=== Data provided ===
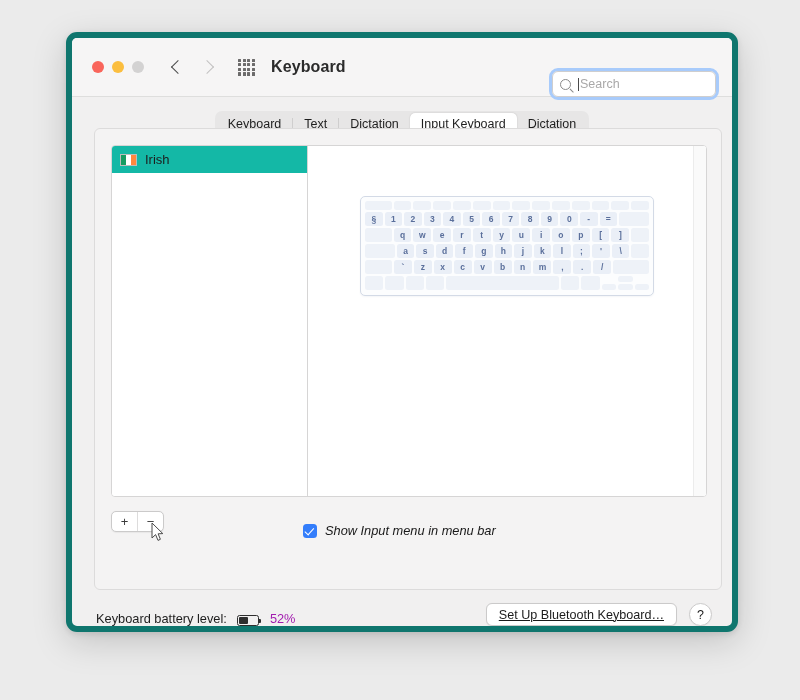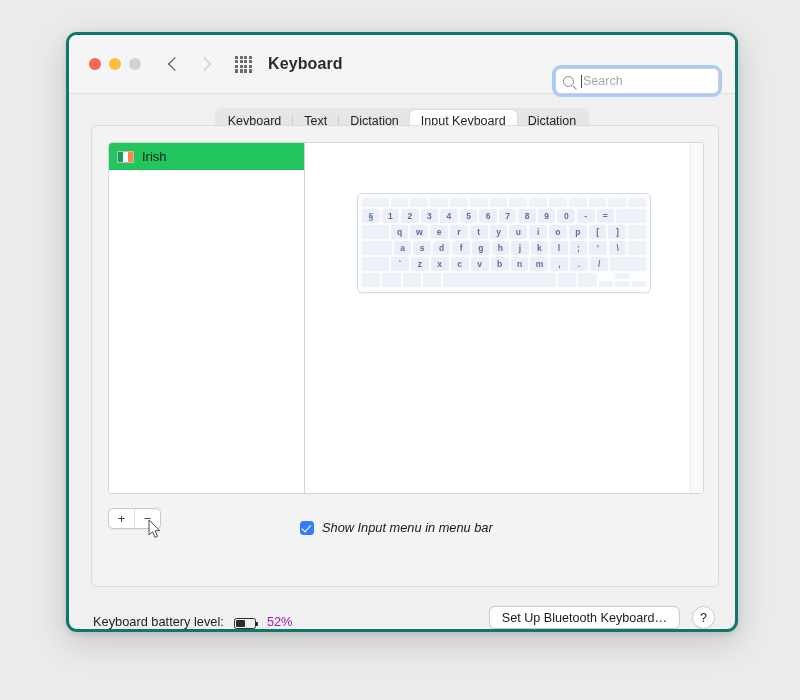--- a/index.html
+++ b/index.html
@@ -10,21 +10,21 @@
     -webkit-font-smoothing: antialiased;
     overflow: hidden;
   }
 
   .window {
     position: absolute;
     left: 66px; top: 32px;
     width: 672px; height: 600px;
     background: #f1f0f0;
     border-radius: 11px;
-    border: 3px solid #0f766e;
+    border: 6px solid #0f766e;
     box-shadow: 0 10px 34px rgba(0,0,0,0.17), 0 2px 6px rgba(0,0,0,0.10);
     overflow: hidden;
   }
 
   
   .titlebar {
     position: relative;
     height: 59px;
     background: #f6f5f5;
     border-bottom: 1px solid #dededd;
@@ -166,21 +166,21 @@
     padding-top: 0px;
   }
   .srcrow {
     height: 27px;
     display: flex; align-items: center;
     padding-left: 8px;
     gap: 8px;
     font-size: 13px;
     color: #1d1d1d;
   }
-  .srcrow.sel { background: #22c55e; }
+  .srcrow.sel { background: #14b8a6; }
 
   .flag {
     position: relative;
     width: 17px; height: 12px;
     display: flex;
     border: 0.5px solid #bdbcbc;
     flex: none;
   }
   .flag .g { flex: 1; background: #169b62; }
   .flag .w { flex: 1; background: #ffffff; }
@@ -341,20 +341,21 @@
   .btn {
     background: #ffffff;
     border: 1px solid #cbcaca;
     border-radius: 6px;
     height: 23px;
     padding: 0 12px;
     display: flex; align-items: center;
     font-size: 12.6px; color: #1b1b1b;
     white-space: nowrap;
     box-shadow: 0 0.5px 1px rgba(0,0,0,0.05);
+    text-decoration: underline;
   }
   .help {
     width: 23px; height: 23px;
     border-radius: 50%;
     background: #ffffff;
     border: 1px solid #cbcaca;
     display: flex; align-items: center; justify-content: center;
     font-size: 12.5px; color: #1b1b1b;
     box-shadow: 0 0.5px 1px rgba(0,0,0,0.05);
   }

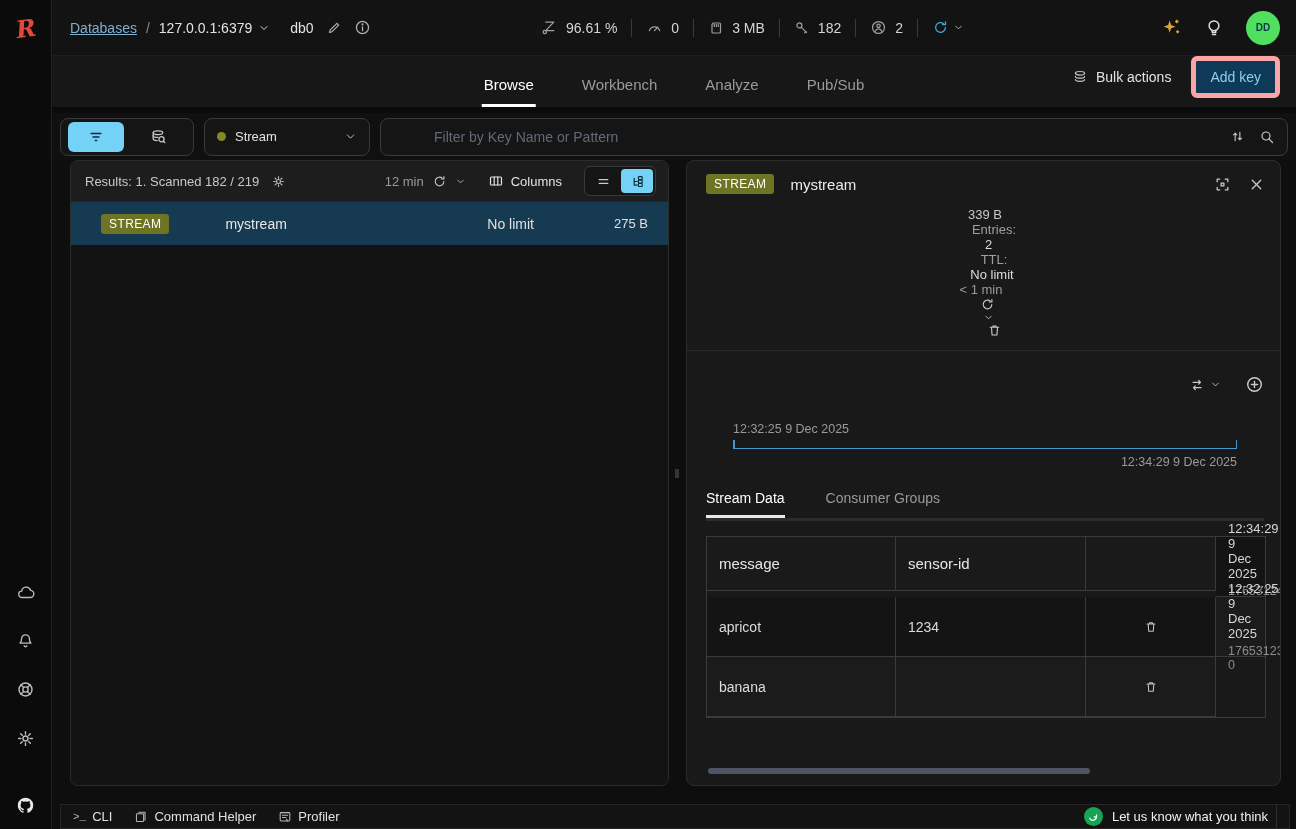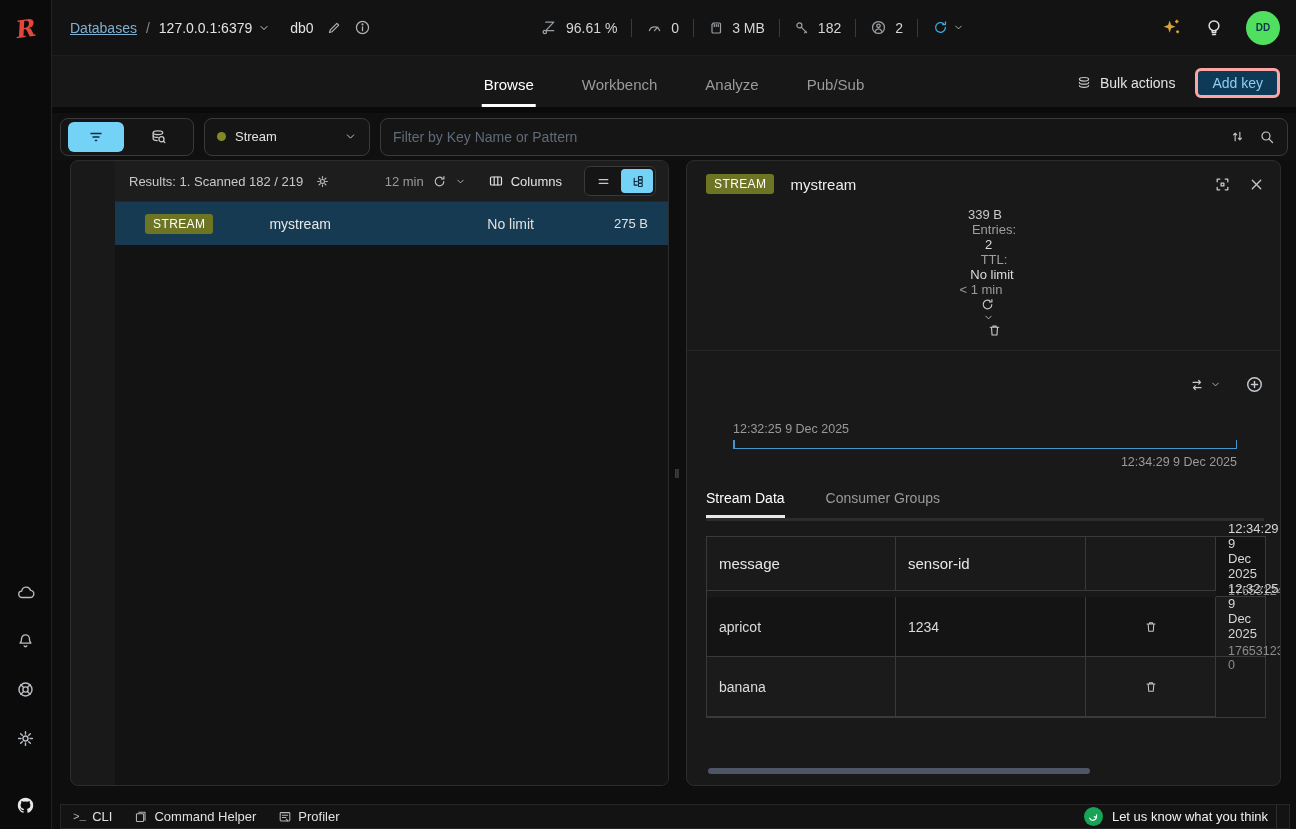--- a/index.html
+++ b/index.html
@@ -39,41 +39,41 @@
 
   
   .navbar { height:51px; background:#171717; display:flex; align-items:flex-end; position:relative; }
   .nav-tabs { position:absolute; left:50%; transform:translateX(-50%); bottom:0; display:flex; gap:44px; }
   .nav-tab { padding:0 2px 14px; font-size:15px; color:#9a9a9a; cursor:pointer; position:relative; }
   .nav-tab.active { color:#fff; }
   .nav-tab.active::after { content:""; position:absolute; left:0; right:0; bottom:0; height:3px; background:#fff; }
   .nav-right { position:absolute; right:16px; bottom:9px; display:flex; align-items:center; gap:20px; }
   .bulk { display:flex; align-items:center; gap:8px; color:#e3e3e3; font-size:14px; cursor:pointer; }
   .bulk .sic { color:#c3c7cb; }
-  .add-key { height:30px; padding:0 14px; background:#0f3a57; border:3px solid #fca5a5; border-radius:6px; color:#8ecdf0; font-size:14px; cursor:pointer; font-family:inherit; }
+  .add-key { height:42px; padding:0 14px; background:#0f3a57; border:5px solid #fca5a5; border-radius:6px; color:#8ecdf0; font-size:14px; cursor:pointer; font-family:inherit; }
   .nav-gap { height:6px; background:#0a0a0a; }
 
   
   .filterbar { height:47px; display:flex; align-items:center; gap:10px; padding:0 8px; background:#101010; }
   .ftoggle { width:134px; height:38px; border:1px solid #3a3a3a; border-radius:8px; display:flex; align-items:center; justify-content:space-around; padding:0 4px; background:#151515; }
   .ftoggle .tbtn { width:56px; height:30px; border-radius:6px; display:flex; align-items:center; justify-content:center; color:#c7cbcf; cursor:pointer; }
   .ftoggle .tbtn.active { background:#74d2f7; color:#0b2a3d; }
   .type-dd { width:166px; height:38px; border:1px solid #3a3a3a; border-radius:8px; background:#151515; display:flex; align-items:center; padding:0 12px; gap:9px; cursor:pointer; }
   .type-dot { width:9px; height:9px; border-radius:50%; background:#848a23; }
   .type-val { color:#e3e3e3; font-size:13px; flex:1; }
   .dd-chev { color:#c3c7cb; }
   .searchbox { flex:1; height:38px; border:1px solid #3a3a3a; border-radius:8px; background:#151515; display:flex; align-items:center; padding:0 12px; gap:14px; }
-  .searchbox input { flex:1; background:transparent; border:none; outline:none; color:#e3e3e3; font-size:14px; font-family:inherit; }
+  .searchbox input { flex:1; background:transparent; border:none; outline:none; color:#e3e3e3; font-size:14px; font-family:inherit;margin-left:41px; }
   .searchbox input::placeholder { color:#5f6b78; }
   .searchbox .sic { color:#c3c7cb; cursor:pointer; }
 
   
   .content { display:flex; height:626px; margin:0 15px 0 18px; }
   .panel { background:#191919; border:1px solid #2c2c2c; border-radius:8px; overflow:hidden; }
-  .keys-panel { width:599px; display:flex; flex-direction:column;padding-left:44px; }
+  .keys-panel { width:599px; display:flex; flex-direction:column; }
   .panel-divider { width:17px; display:flex; align-items:center; justify-content:center; color:#565b62; cursor:col-resize; font-size:13px; letter-spacing:1px; }
   .details-panel { flex:1; position:relative; display:flex; flex-direction:column; }
 
   
   .kp-header { height:41px; background:#1d1d1d; border-bottom:1px solid #272727; display:flex; align-items:center; padding:0 12px 0 14px; font-size:13px; color:#c9c9c9; }
   .kp-header .gear { color:#b4b8bc; margin-left:12px; cursor:pointer; }
   .kp-right { margin-left:auto; display:flex; align-items:center; gap:8px; }
   .kp-time { color:#9a9a9a; }
   .kp-ic { color:#c3c7cb; cursor:pointer; }
   .kp-columns { display:flex; align-items:center; gap:7px; color:#e3e3e3; margin-left:14px; cursor:pointer; }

=== Task prompt ===
After locating "border-radius: 50%;" and "-39,41 +39,41 @@" in the records above, return exactly the line holding each one and every line between them; leave out the pictures.

=== Exercise solution ===
     border-radius: 50%;
     background: #ffffff;
     border: 1px solid #cbcaca;
     display: flex; align-items: center; justify-content: center;
     font-size: 12.5px; color: #1b1b1b;
     box-shadow: 0 0.5px 1px rgba(0,0,0,0.05);
   }

--- a/index.html
+++ b/index.html
@@ -39,41 +39,41 @@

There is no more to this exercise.